Enviada em 14/10/2020

Desde á declaração da Organização Mundial de Saúde (OMS), sobre a pandemia do novo Corona Vírus, os casos de agressão contra mulheres se tornaram uma realidade no Brasil e em outros países antes mesmo da pandemia do novo corona vírus. Infelizmente, todo tipo de violência contra a mulher, incluindo o feminicídio, é refletido em estatísticas assustadoras e se tornou um grande problema de saúde pública e de violação dos direitos humanos das mulheres.

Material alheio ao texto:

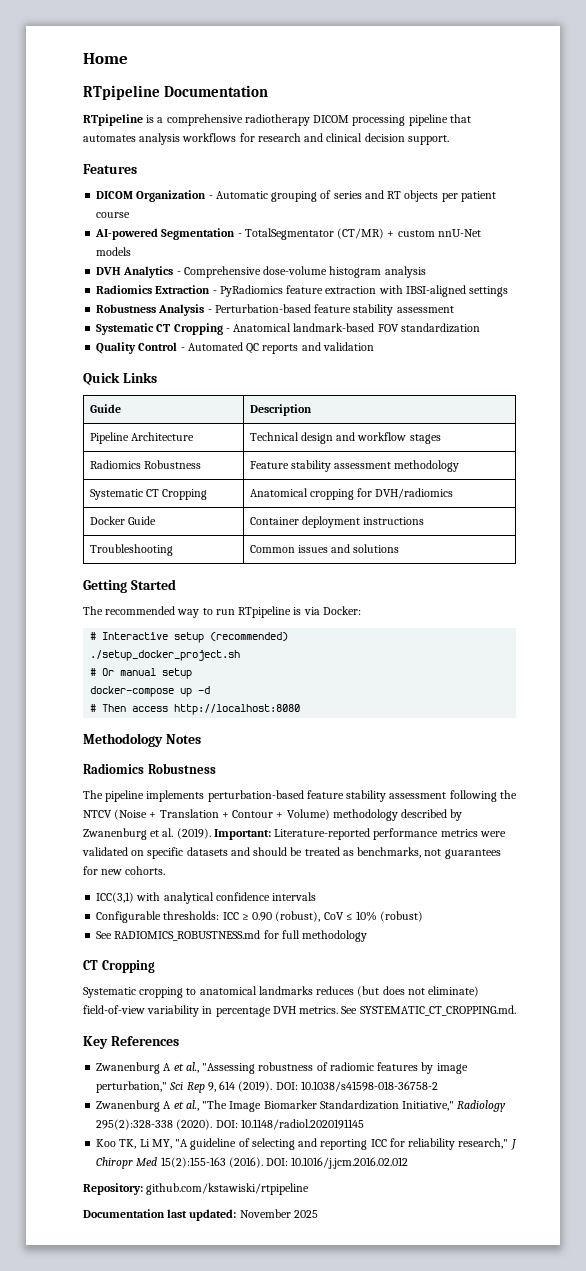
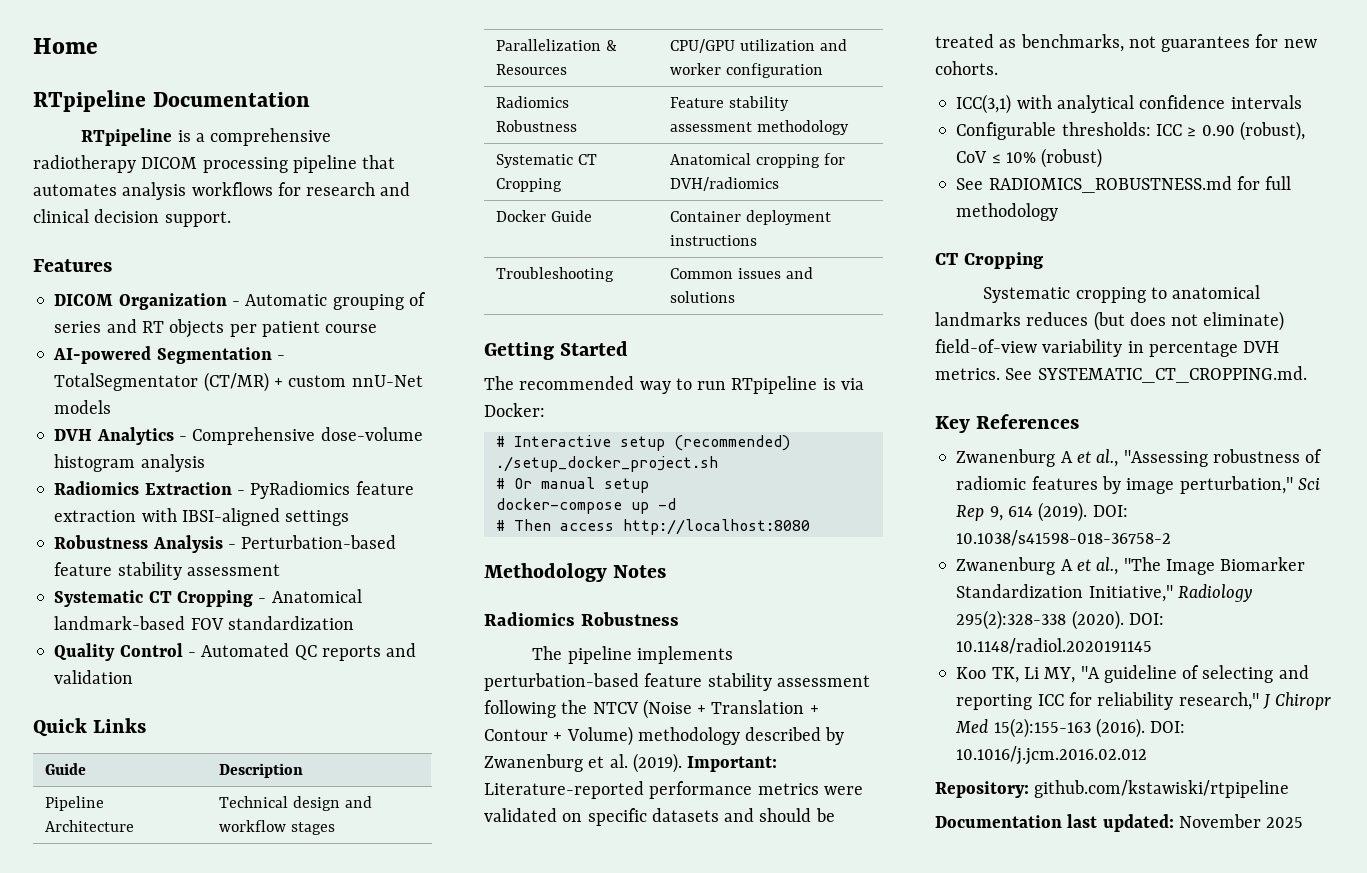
+ Parallelization & Resources | CPU/GPU utilization and worker configuration

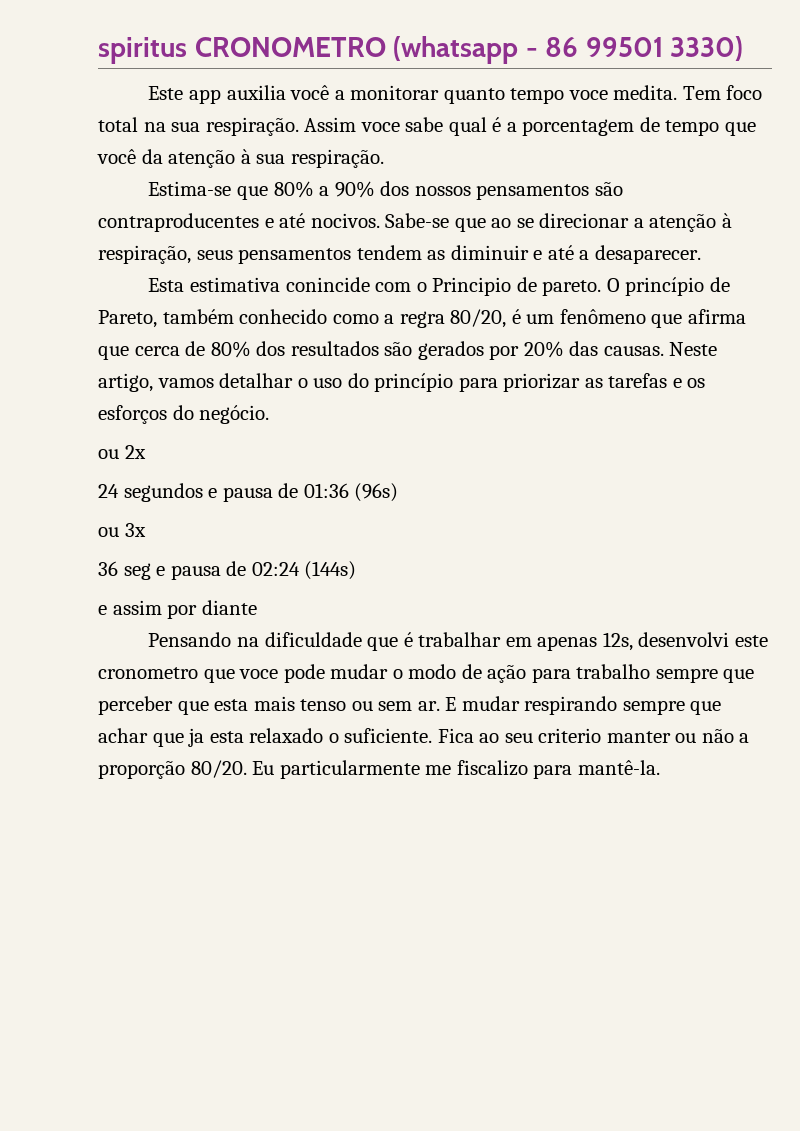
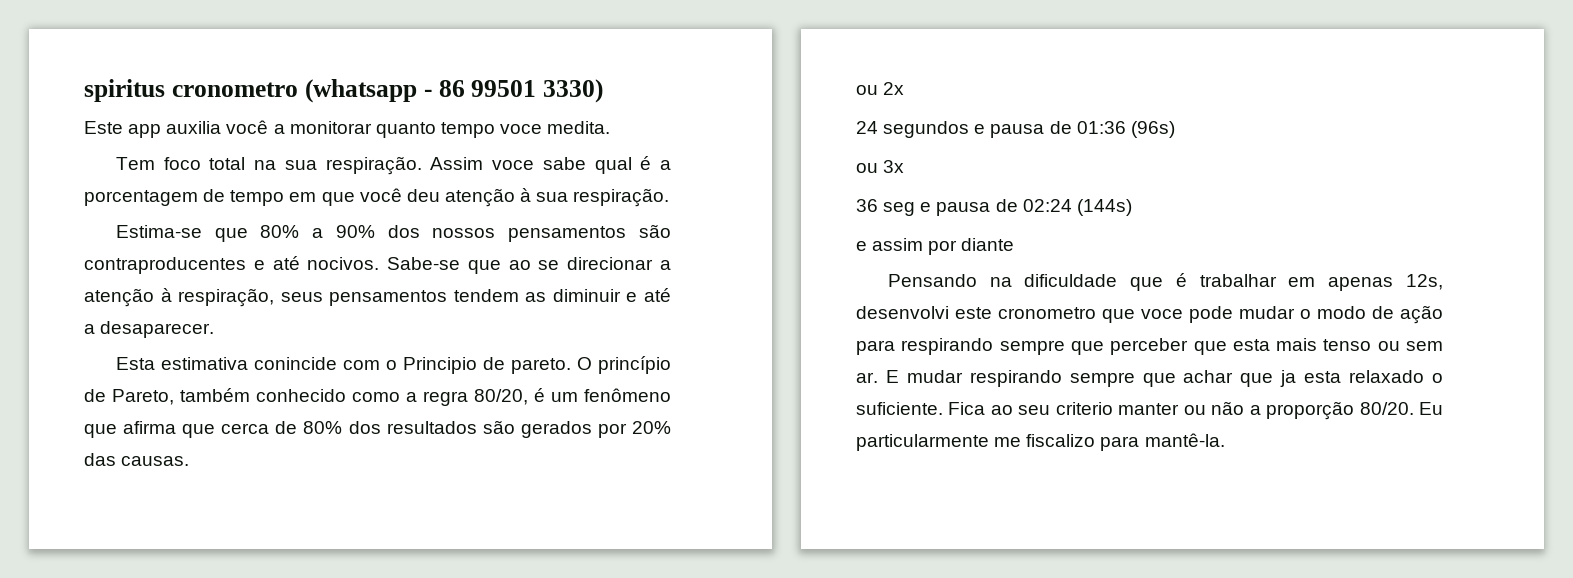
- spiritus CRONOMETRO (whatsapp - 86 99501 3330)
+ spiritus cronometro (whatsapp - 86 99501 3330)
- Este app auxilia você a monitorar quanto tempo voce medita. Tem foco total na sua respiração.
+ Este app auxilia você a monitorar quanto tempo voce medita.
+ Tem foco total na sua respiração.
- Assim voce sabe qual é a porcentagem de tempo que você da atenção à sua respiração.
+ Assim voce sabe qual é a porcentagem de tempo em que você deu atenção à sua respiração.
- Neste artigo, vamos detalhar o uso do princípio para priorizar as tarefas e os esforços do negócio.
- Pensando na dificuldade que é trabalhar em apenas 12s, desenvolvi este cronometro que voce pode mudar o modo de ação para trabalho sempre que perceber que esta mais tenso ou sem ar.
+ Pensando na dificuldade que é trabalhar em apenas 12s, desenvolvi este cronometro que voce pode mudar o modo de ação para respirando sempre que perceber que esta mais tenso ou sem ar.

Isso acontece sem que haja motivação para denúncias ou quaisquer medidas que protejam mulher e filhos de agressões. As mulheres muitas vezes são desacreditadas e em alguns casos as crianças podem ser até afastadas de suas mães. A Itália e a Argentina são alguns dos países que também registraram aumento no número de denúncias de abusos domésticos em seus canais oficiais.

No Brasil, o número de denúncias aumentou 34% entre março e abril deste ano (2020) em relação a 2019, segundo o Ministério da Mulher, da Família e dos Direitos Humanos. Ao comparar apenas o mês de abril, o crescimento é de 36% entre os dois anos. “A violência contra vítimas femininas sempre existiu, mas anteriormente, o poder público não quantificava os números. Com a criação da Lei, nós somos obrigados a identificar estas vítimas. Acredito que não houve aumento da violência, eu acho que a violência ainda é a mesma. Hoje o que ocorre é que as mulheres sabem dos seus direitos e denunciam mais. Contudo, ainda temos que trabalhar para a redução”, enfatiza.

Uma lei que assegura o pleno funcionamento, durante a pandemia de Covid-19, de órgãos de atendimento a mulheres, crianças, adolescentes, pessoas idosas e cidadãos com deficiência vítimas de violência doméstica ou familiar. A Lei 14.022/20 foi aprovada e sancionada sem vetos pelo presidente Jair Bolsonaro.